Best Practices for Upgrading HashiCorp Nomad: Process, Compatibility, and Troubleshooting – HashiCorp Help Center

Upgrading HashiCorp Nomad is critical for security, compatibility, and functionality. This article outlines the recommended upgrade process, version compatibility, and common troubleshooting tips. By following these best practices, you’ll ensure a seamless upgrade experience, reduce downtime, and avoid disruptions to your services.

Q: What is the recommended sequence for upgrading Nomad nodes?

To perform an upgrade in Nomad, follow these steps:

Replace Binary Files: Update the Nomad binary files on each node.
Perform a Rolling Restart: Restart the nodes in the following order:
- Follower Nodes
- Leader Node
- Client Nodes

This order minimizes disruptions and ensures continuity during the upgrade.
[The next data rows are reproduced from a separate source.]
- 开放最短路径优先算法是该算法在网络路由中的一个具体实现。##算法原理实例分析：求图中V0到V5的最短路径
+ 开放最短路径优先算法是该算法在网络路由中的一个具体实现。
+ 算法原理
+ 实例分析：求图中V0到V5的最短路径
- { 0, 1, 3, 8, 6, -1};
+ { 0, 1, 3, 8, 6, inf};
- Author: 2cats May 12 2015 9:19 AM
For detailed guidance on the upgrade process, refer to the official documentation: Nomad Upgrade Process.

Q: What is the recommended upgrade path for Nomad?
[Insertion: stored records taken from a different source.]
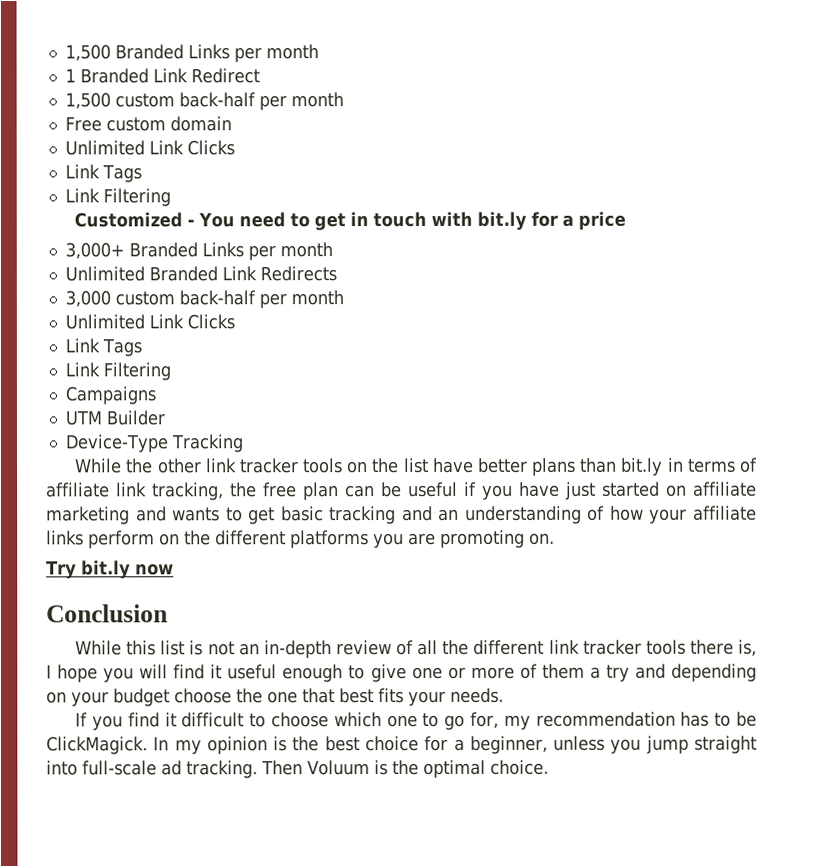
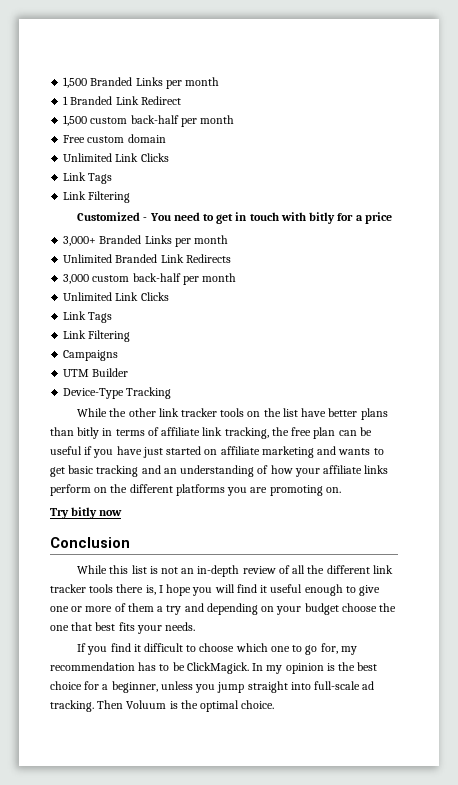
- Customized - You need to get in touch with bit.ly for a price
+ Customized - You need to get in touch with bitly for a price
- While the other link tracker tools on the list have better plans than bit.ly in terms of affiliate link tracking, the free plan can be useful if you have just started on affiliate marketing and wants to get basic tracking and an understanding of how your affiliate links perform on the different platforms you are promoting on.
+ While the other link tracker tools on the list have better plans than bitly in terms of affiliate link tracking, the free plan can be useful if you have just started on affiliate marketing and wants to get basic tracking and an understanding of how your affiliate links perform on the different platforms you are promoting on.
- Try bit.ly now
+ Try bitly now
Nomad provides a support matrix to ensure compatibility between different versions. It’s recommended to follow a step-by-step upgrade path to avoid compatibility issues.

Check for Breaking Changes: Review version-specific updates and breaking changes here: Nomad Releases.
Upgrade Instructions: Follow these detailed steps for each version: Upgrade Instructions | Nomad.
Avoid Large Version Jumps: Use the recommended upgrade path to prevent issues associated with skipping versions. Guidance on upgrading specific versions is available here: Upgrading Specific Versions | Nomad.

Q: Is it possible for different versions of Nomad to coexist during an upgrade? For instance, if my Nomad cluster is running v1.5.x, can I upgrade some nodes to v1.7.x without encountering issues?

Nomad is designed to maintain backward compatibility across at least two-point releases. For example, Nomad v1.7.x is compatible with v1.5.x, allowing for an incremental upgrade of your cluster without major issues. During the upgrade, nodes running v1.5.x can continue to operate alongside nodes running v1.7.x.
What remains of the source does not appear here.